### Aim of the task:
Within the entries below, the lines from the one with "color: #4d7c0f ->" through the one with "background: #a21caf ->" are to be set down exactly, both ends kept.

### Information supplied:
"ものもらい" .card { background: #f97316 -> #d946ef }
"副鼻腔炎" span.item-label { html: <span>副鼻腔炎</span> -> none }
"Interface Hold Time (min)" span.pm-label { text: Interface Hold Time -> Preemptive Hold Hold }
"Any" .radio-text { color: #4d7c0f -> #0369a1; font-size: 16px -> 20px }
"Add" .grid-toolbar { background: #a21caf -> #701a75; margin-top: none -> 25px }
* * *
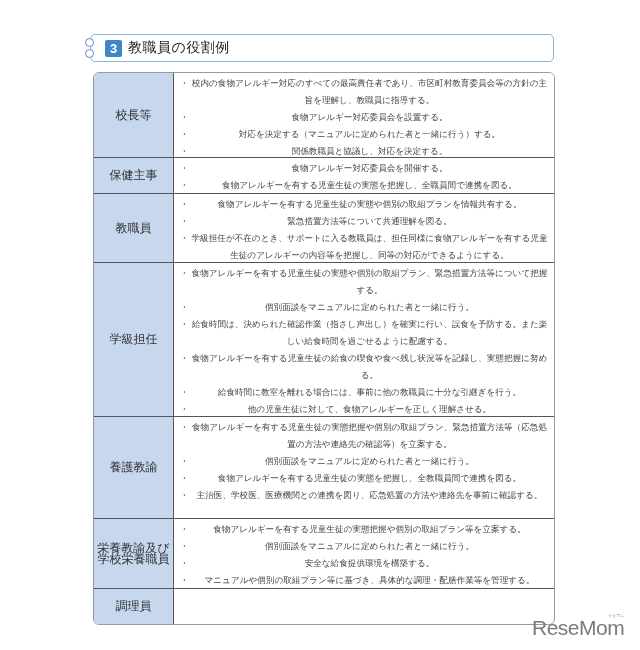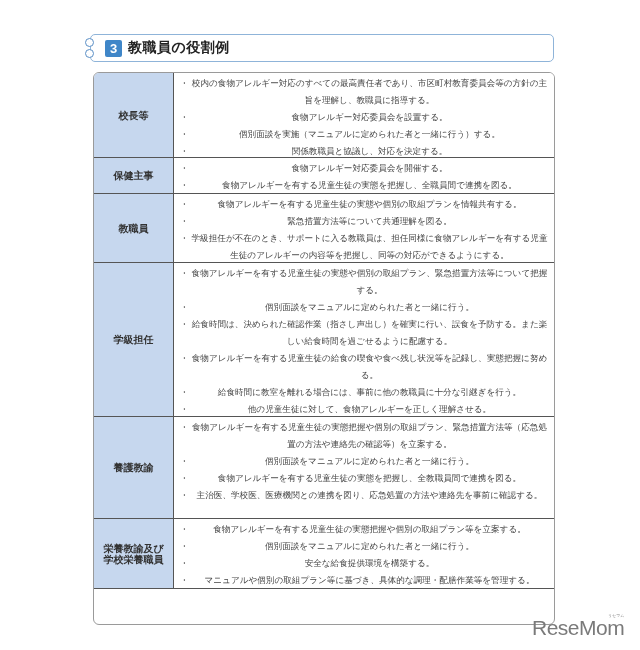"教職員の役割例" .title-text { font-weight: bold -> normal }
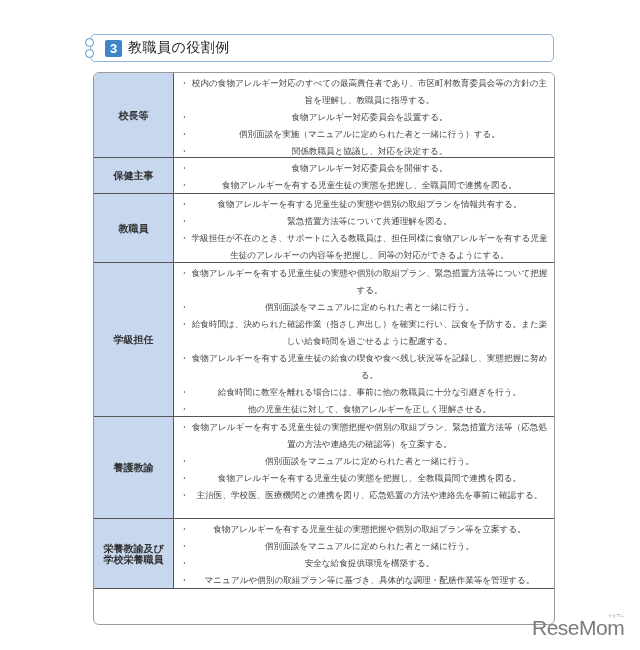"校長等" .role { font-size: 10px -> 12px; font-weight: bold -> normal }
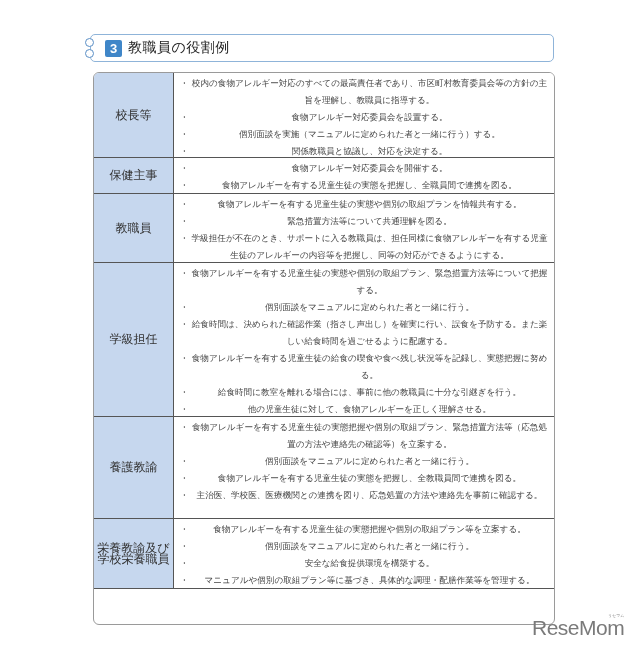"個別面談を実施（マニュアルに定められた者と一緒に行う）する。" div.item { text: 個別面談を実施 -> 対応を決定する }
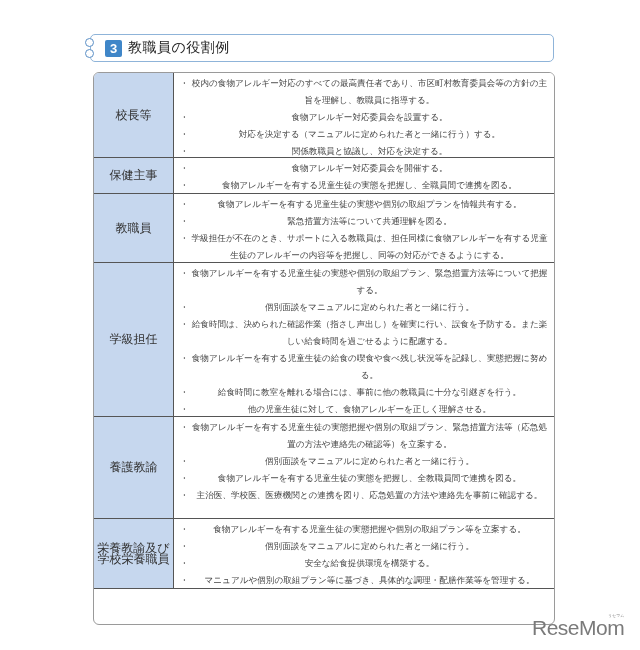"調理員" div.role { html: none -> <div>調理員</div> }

### Reply:
"Any" .radio-text { color: #4d7c0f -> #0369a1; font-size: 16px -> 20px }
"Add" .grid-toolbar { background: #a21caf -> #701a75; margin-top: none -> 25px }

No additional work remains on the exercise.